Professores e município avançaram nas negociações para o fim da greve na rede pública de ensino, mas outra reunião está prevista para a manhã da próxima segunda-feira (3) para debater uma eventual proposta da prefeitura sobre o pagamento de uma antecipação de reposição salarial de 10% já na folha de pagamento de junho. “O impasse maior é a questão desse percentual antes de agosto, que é quando acreditamos que a prefeitura saia do limite prudencial”, disse a secretária municipal de Educação, Justina Iva de Araújo Silva, depois de receber, na manhã de hoje, a direção do Sindicato dos dos Trabalhadores em Educação do Rio Grande do Norte (Sinte-RN).
A secretária Justina Iva também afirmou que a prefeitura reconhece o direito dos professores as perdas salariais de 34,56% relativa à gestão anterior, bem como já admite a aplicação dessa reposição parceladamente.
Justina Iva ainda declarou que o município não vai interpor nenhuma ação judicial sobre declaração de ilegalidade da greve dos professores, que hoje completa oito dias, como também não acena com o corte de ponto dos professores em greve. “Se fosse essa a intenção, não haveria a necessidade de continuarmos dialogando”, destacou ela.
A secretária de Educação declarou, ainda, que não abrirá mão da reposição das aulas pelos dias parados e garantir os 200 dias de ano letivo: “Quando terminar a greve vamos definir as regras e o período de reposição das aulas, de modo que o aluno não seja mais penalizado do que já foi, garantindo esse direito direito sagrado dos alunos”.
Já a coordenadora do Sinte-RN, Fátima Cardoso, disse que havia um retrocesso nas negociações por conta da Procuradoria Geral do Município se posicionar pelo não reconhecimento das perdas salariais de 34,56%, mas diante do fato da secretaria concordar com isso, “do ponto de vista da legalidade, a reunião foi proveitosa, porque já temos uma perda de 24% que demanda da gestão Aldo Tinoco (1993/1996) e isso não pode ficar esquecido”.

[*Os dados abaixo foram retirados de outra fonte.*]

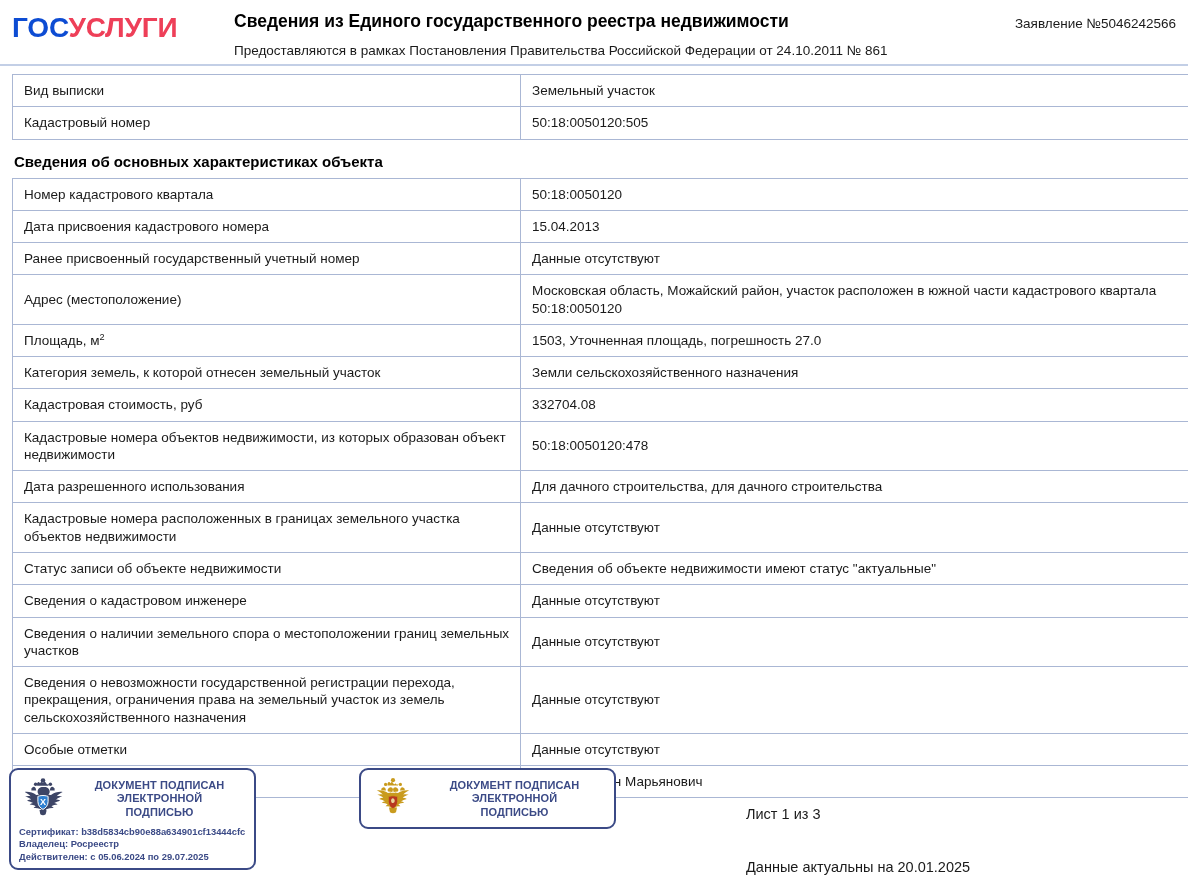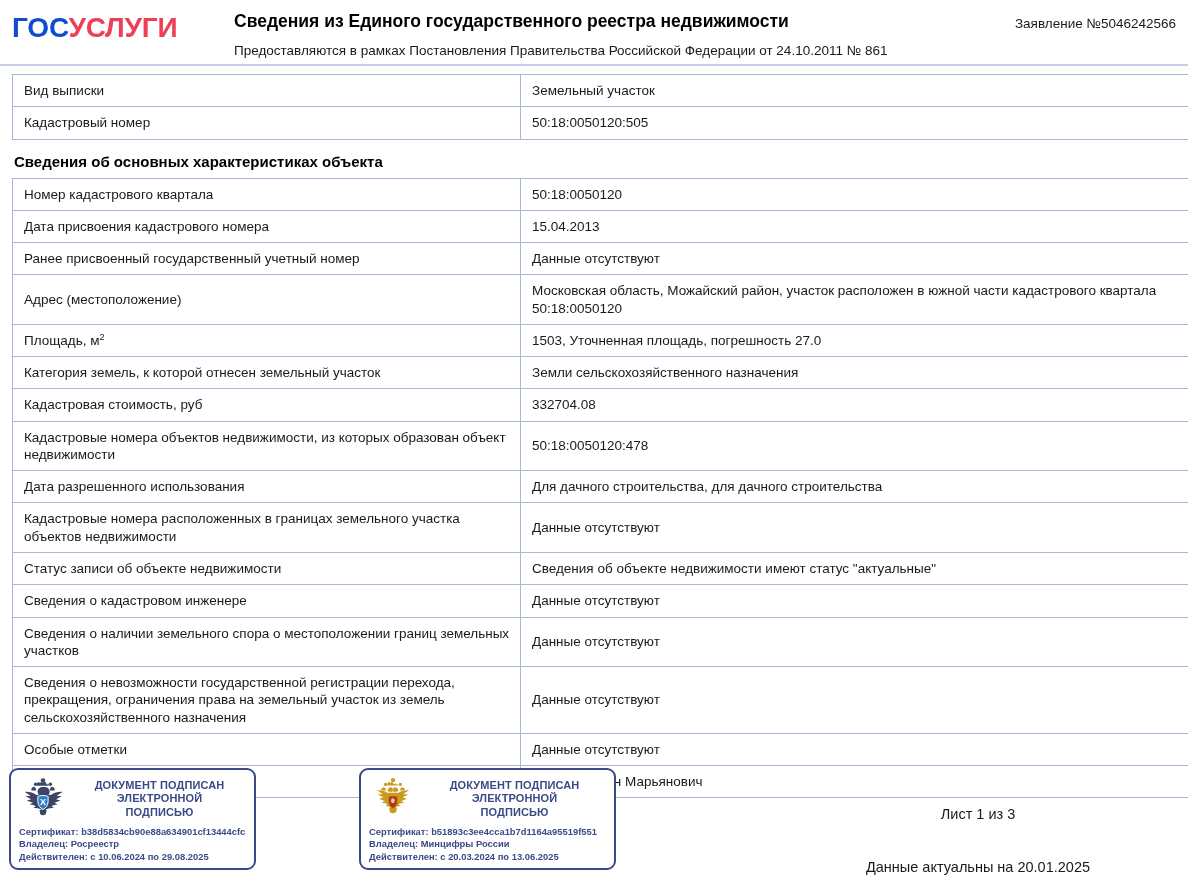"Лист 1 из 3" .footer-right { right: 0 -> 22px; text-align: center -> left }
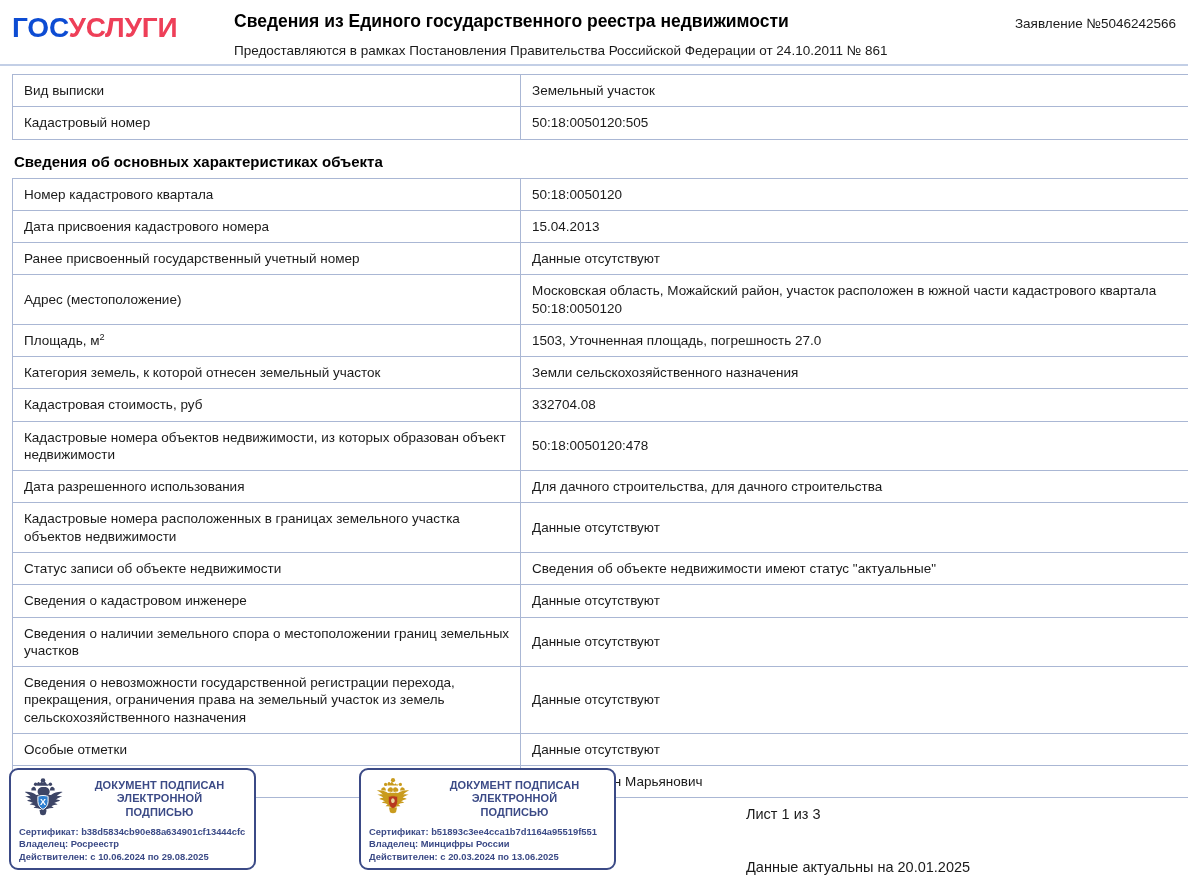"Сертификат: b51893c3ee4cca1b7d1164a95519f551" div.stamp-lines { html: <div> <div>Сертификат: b51893c3ee4cca1b7d1164a95519f551</div> <div>Владелец: Минцифры России</div> <div>Действителен: с 20.03.2024 по 13.06.2025</div> </div> -> none }
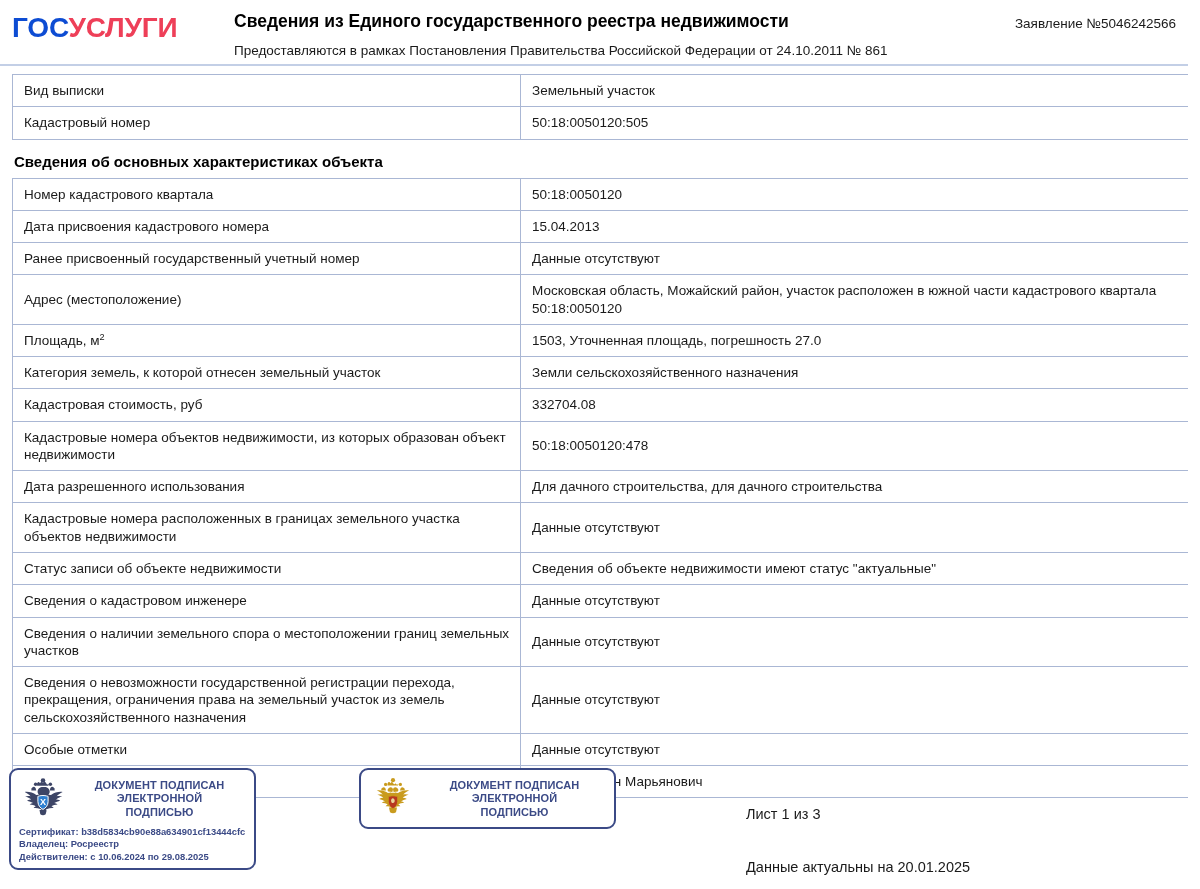"Действителен: с 10.06.2024 по 29.08.2025" div { text: 10.06.2024 по 29.08.2025 -> 05.06.2024 по 29.07.2025 }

Outro ponto destacado pela sindicalista refere-se à sinalização para a volta da data-base da categoria para janeiro de 2014, “garantindo-se um instrumento legal para que se faça a correção salarial anual dos nossos salários”, que havia sido revogada por lei em 28 de dezembro do ano passado.
Segundo a sindicalista, também será levada para a assembléia geral da tarde do próximo dia 3, a proposta de pagamento das promoções horizontal e vertical dos professores, “que estão represadas desde 2009”.
Outra garantia dada pela secretária de Educação é o pagamento dos atrasados do plano de cargos e salários de 2004, hoje estimado em cerca de R$ 3 milhões, e que não foram pagos desde 2006.
De acordo com a prefeitura, a reposição das perdas salariais asseguraria um salário superior ao piso nacional do magistério, que teve um reajuste de 7,97% e maior do que o obtido pelos professores da rede particular de ensino, que foi de 7,8%.
Segundo a prefeitura, o professor da rede municipal de ensino já recebe vencimentos acima do valor proposto pelo piso nacional de salários. O iniciante ganha R$ 2.105,44 por uma carga horária semanal de 40 horas.
Já no município, o mesmo professor iniciante recebe, para uma carga horária de 20 horas semanais R$ 1.213,02 e com o reajuste de 10% passa a ter um recebimento mensal de R$ 1.334,30, enquanto o PNM passará para R$ 2.315,35.